Doubtless he enjoyed the experience while it lasted—and promptly forgot it, as being commonplace. I have heard of him, caught in the night in a winter’s gale of wind and snow, threading a tumultuous, reef-strewn sea, his skipper at the wheel, himself on the bowsprit, guiding the ship by the flash and roar of breakers, while the sea tumbled over him. If the chance passenger who told me the story is to be believed, upon that trying occasion the doctor had the “time of his life.”

“All that man wanted,” I told the doctor subsequently, “was, as he says, ‘to bore a hole in the bottom of the ship and crawl out.’”

“Why!” exclaimed the doctor, with a laugh of surprise. “He wasn’t frightened, was he?”
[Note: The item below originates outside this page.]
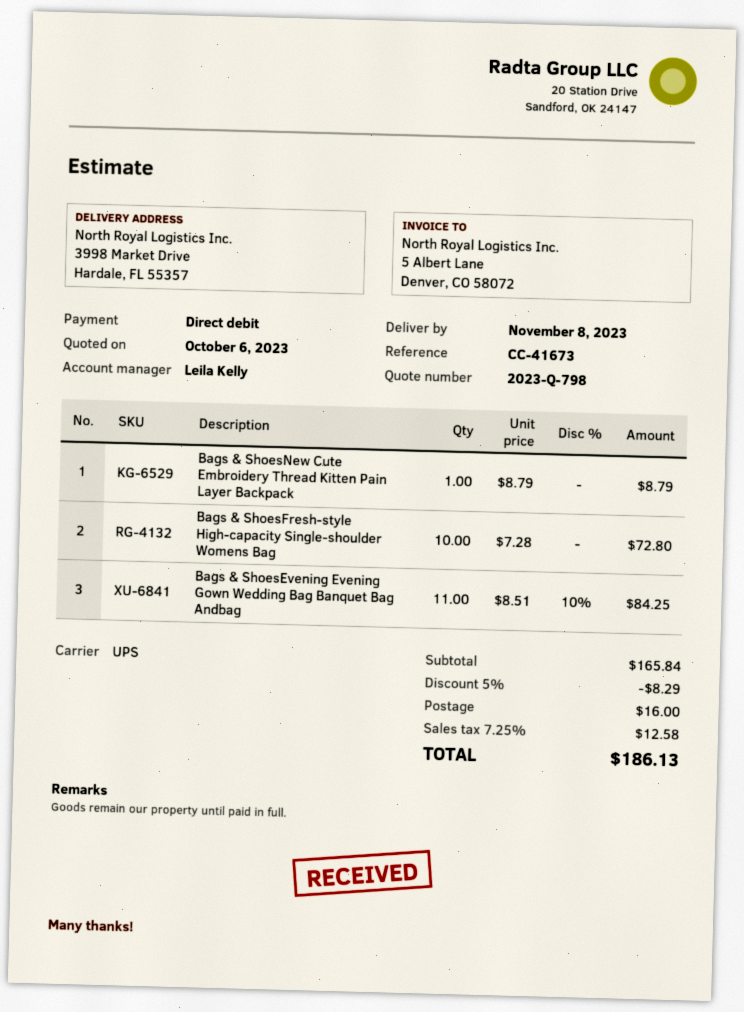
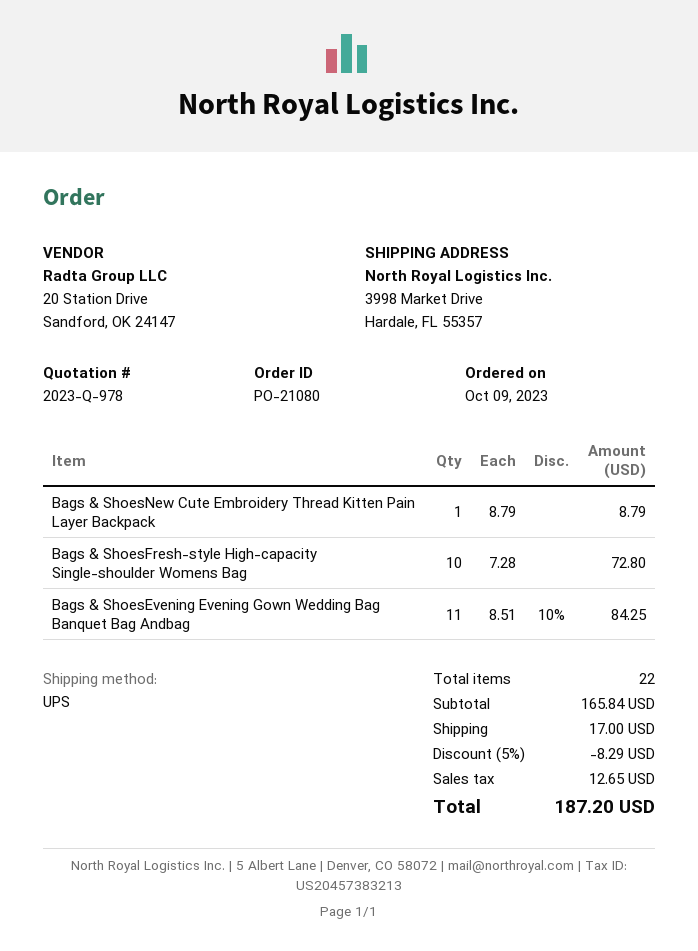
quote number: 2023-Q-798 -> 2023-Q-978
shipping: 16.00 -> 17.00
tax: 12.58 -> 12.65
total: 186.13 -> 187.20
“THE HOSPITAL SHIP, STRATHCONA”

Fear of the sea is quite incomprehensible to this man. The passenger was very much frightened; he vowed never to sail with “that devil” again. But the doctor is very far from being a dare-devil; though he is, to be sure, a man altogether unafraid; it seems to me that his heart can never have known the throb of fear. Perhaps that is in part because he has a blessed lack of imagination, in part, perhaps, because he has a body as sound as ever God gave to a man, and has used it as a man should; but it is chiefly because of his simple and splendid faith that he is an instrument in God’s hands—God’s to do with as He will, as he would say. His faith is exceptional, I am sure—childlike, steady, overmastering, and withal, if I may so characterize it, healthy. It takes something such as the faith he has to move a man to run a little steamer at full speed in the fog when there is ice on every hand. It is hardly credible, but quite true, and short of the truth: neither wind nor ice nor fog, nor all combined, can keep the Strathcona in harbour when there comes a call for help from beyond. The doctor clambers cheerfully out on the bowsprit and keeps both eyes open. “As the Lord wills,” says he, “whether for wreck or service. I am about His business.”

It is a sublime expression of the old faith.

[VII—THE LIVEYERE]

Doctor Grenfell’s patients are of three classes. There is first the “liveyere”—the inhabitant of the Labrador coast—the most ignorant and wretched of them all. There is the Newfoundland “outporter”—the small fisherman of the remoter coast, who must depend wholly upon his hook and line for subsistence. There is the Labradorman—the Newfoundland fisherman of the better class, who fishes the Labrador coast in the summer season and returns to his home port when the snow begins to fly in the fall. Some description of these three classes is here offered, that the reader may understand the character and condition of the folk among whom Dr. Grenfell labours.

“As a permanent abode of civilized man,” it is written in a very learned if somewhat old-fashioned work, “Labrador is, on the whole, one of the most uninviting spots on the face of the earth.” That is putting it altogether too delicately; there should be no qualification; the place is a brutal desolation. The weather has scoured the coast—a thousand miles of it—as clean as an old bone: it is utterly sterile, save for a tuft or two of hardy grass and wide patches of crisp moss; bare gray rocks, low in the south, towering and craggy in the north, everywhere blasted by frost, lie in billowy hills between the froth and clammy mist of the sea and the starved forest at the edge of the inland wilderness. The interior is forbidding; few explorers have essayed adventure there; but the Indians—an expiring tribe—and trappers who have caught sight of the “height of land” say that it is for the most part a vast table-land, barren, strewn with enormous boulders, scarce in game, swarming with flies, with vegetation surviving only in the hollows and ravines—a sullen, forsaken waste.